Even though you didn’t know it, an identity theft crime ring also just took your address.  Then you go and apply for a job, and you don’t understand why you were almost immediately refused the job.  A day later, you’re arrested by the police and interrogated.  Eventually, you learn this was all tied back to that Snapchat post, your GPS coordinates were tied to the photo, the friend you took the picture with was drinking, and one of the people at the party was a wanted drug dealer.

While this is a fictional anecdote, these are some of the potential dangers that come from social media use.

One of the things that makes this such an important issue is how widespread social media use is.  On average, an American spends 1 hour and 40 minutes on social media, and also has, on average, 5 accounts according to The Telegraph.* That’s a lot of time spent online, and most people don’t have filters on what they put out there.  This isn’t any different for teenagers, and what you post, even on ‘private’ and ‘safe’ apps like Snapchat.


All companies must store your data and what you post in accordance with the Patriot Act. But it isn’t just the FBI who accesses this information.

Sometimes a tech savvy member of the public can get into your social media history, which can mean bad things for both your career and personal life.  With tools such as the Snapchat.db (a SQL database dedicated to putting everyone’s Snapchat posts on the Internet), for better or worse, they can take your information and use it to either evaluate or exploit you.

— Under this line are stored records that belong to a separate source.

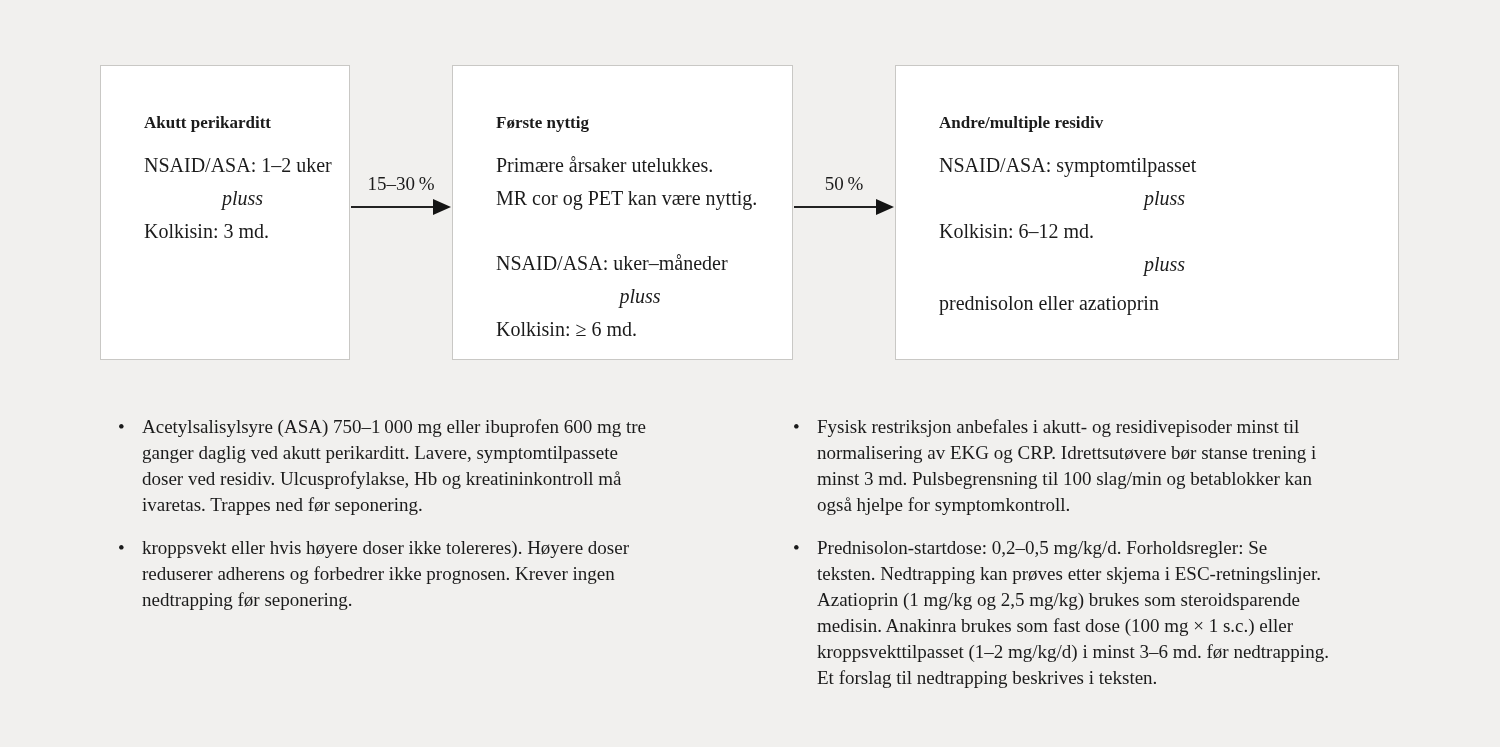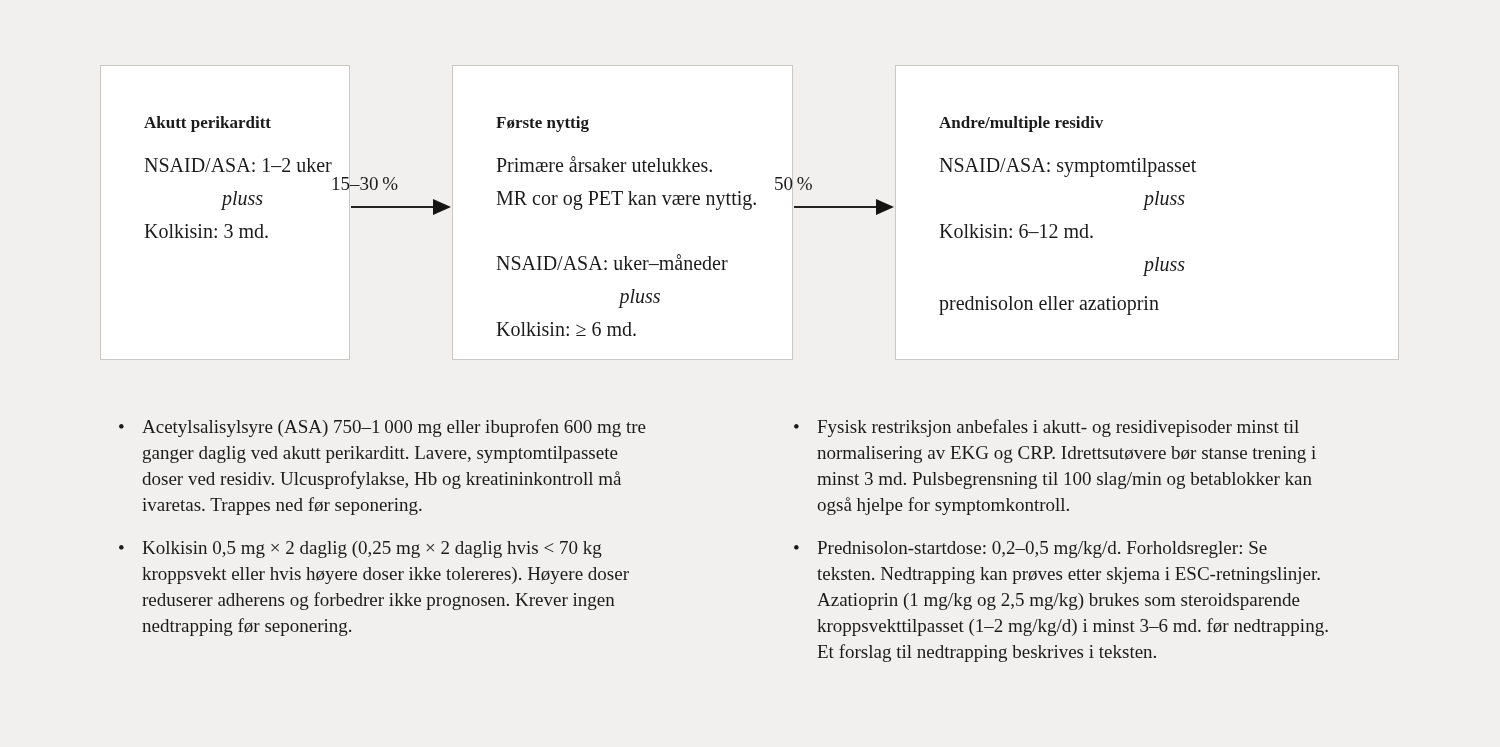"15–30 %" .arrow-label { text-align: left -> center }
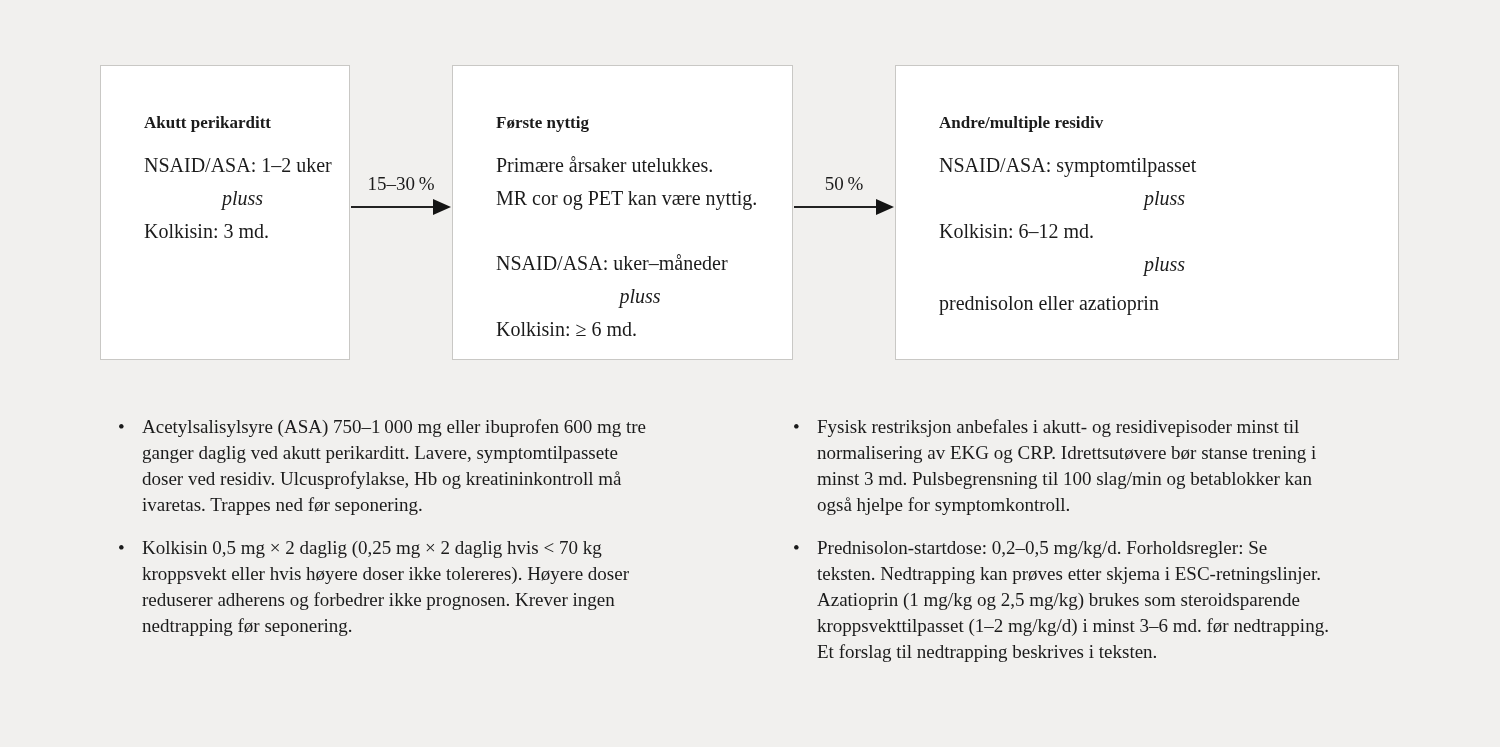"Kolkisin 0,5 mg × 2" div.note-line { html: <div>Kolkisin 0,5 mg × 2 daglig (0,25 mg × 2 daglig hvis &lt; 70 kg</div> -> none }
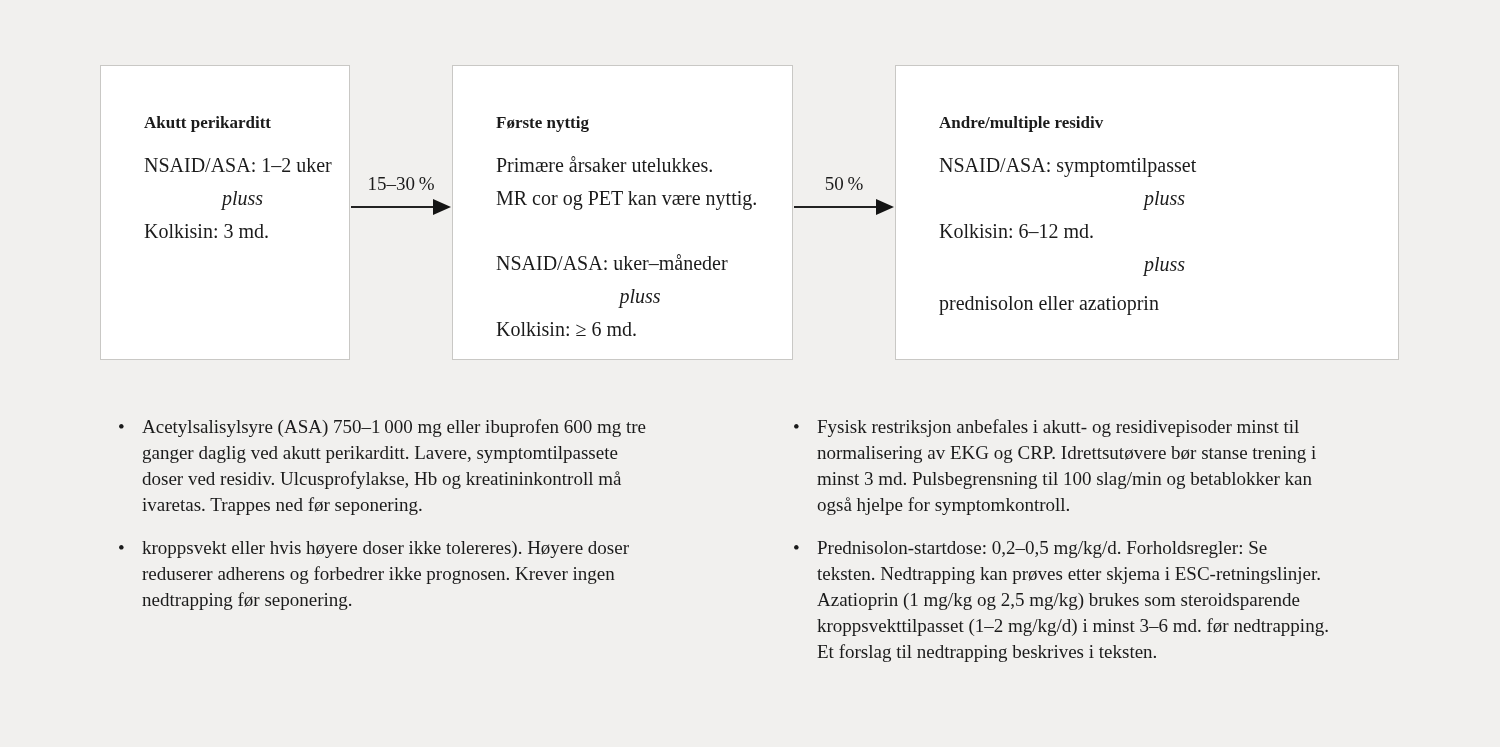"medisin. Anakinra brukes som fast" div.note-line { html: none -> <div>medisin. Anakinra brukes som fast dose (100 mg × 1 s.c.) eller</div> }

Another big problem with privacy can be fixed yourself, as plenty of people’s profiles are public and can be viewed by anyone.  Many Facebook profiles are also public, meaning that anyone can view what is posted. Most importantly, your career prospects can also be harmed by posts.

To elaborate on the career aspect of the issue, when you apply for a job, many companies use their IT guys as P.I.s.  They will assign people to hunt down your information and deliver it to HR. Truly anonymous accounts such as Reddit accounts or 4chan posts are harder to pin down, but mainstream social media platforms like Twitter, Facebook, Instagram, and Snapchat often contain your real name.  This could mean your reputation will suffer with employers if you don’t keep it clean.

Some governments in Europe are also cracking down on ‘hate speech’ online.  These are posts that could be interpreted as hateful or are hateful.  Take the story of the YouTuber, ‘Count Dankula’, who is a Scottish man who uploaded comedic videos.  One day, he was talking about how his girlfriend apparently was giving to much attention to her dog.  He trained the dog to get up on its legs and do a Nazi salute whenever it was told certain words.

Long story short, police arrested him and charged him with Hate Speech (a crime in the UK).  He was sentenced and sent to prison for what he did. That simple, harmless action gave him a ‘Hate Speech’ conviction, something employers won’t take kindly.

There are countless stories like this, where people who post offensive jokes online or post pictures of themselves drinking have a harder time getting a stable, well-paying job.

The moral of the story is to think before you post. If not for the well being of others, than for the well being of yourself.  Social media as a tool has greatly assisted and handicapped our society, but the keyword in there is tool.  If you don’t use the tool responsibly, you could wind up in a lot of trouble.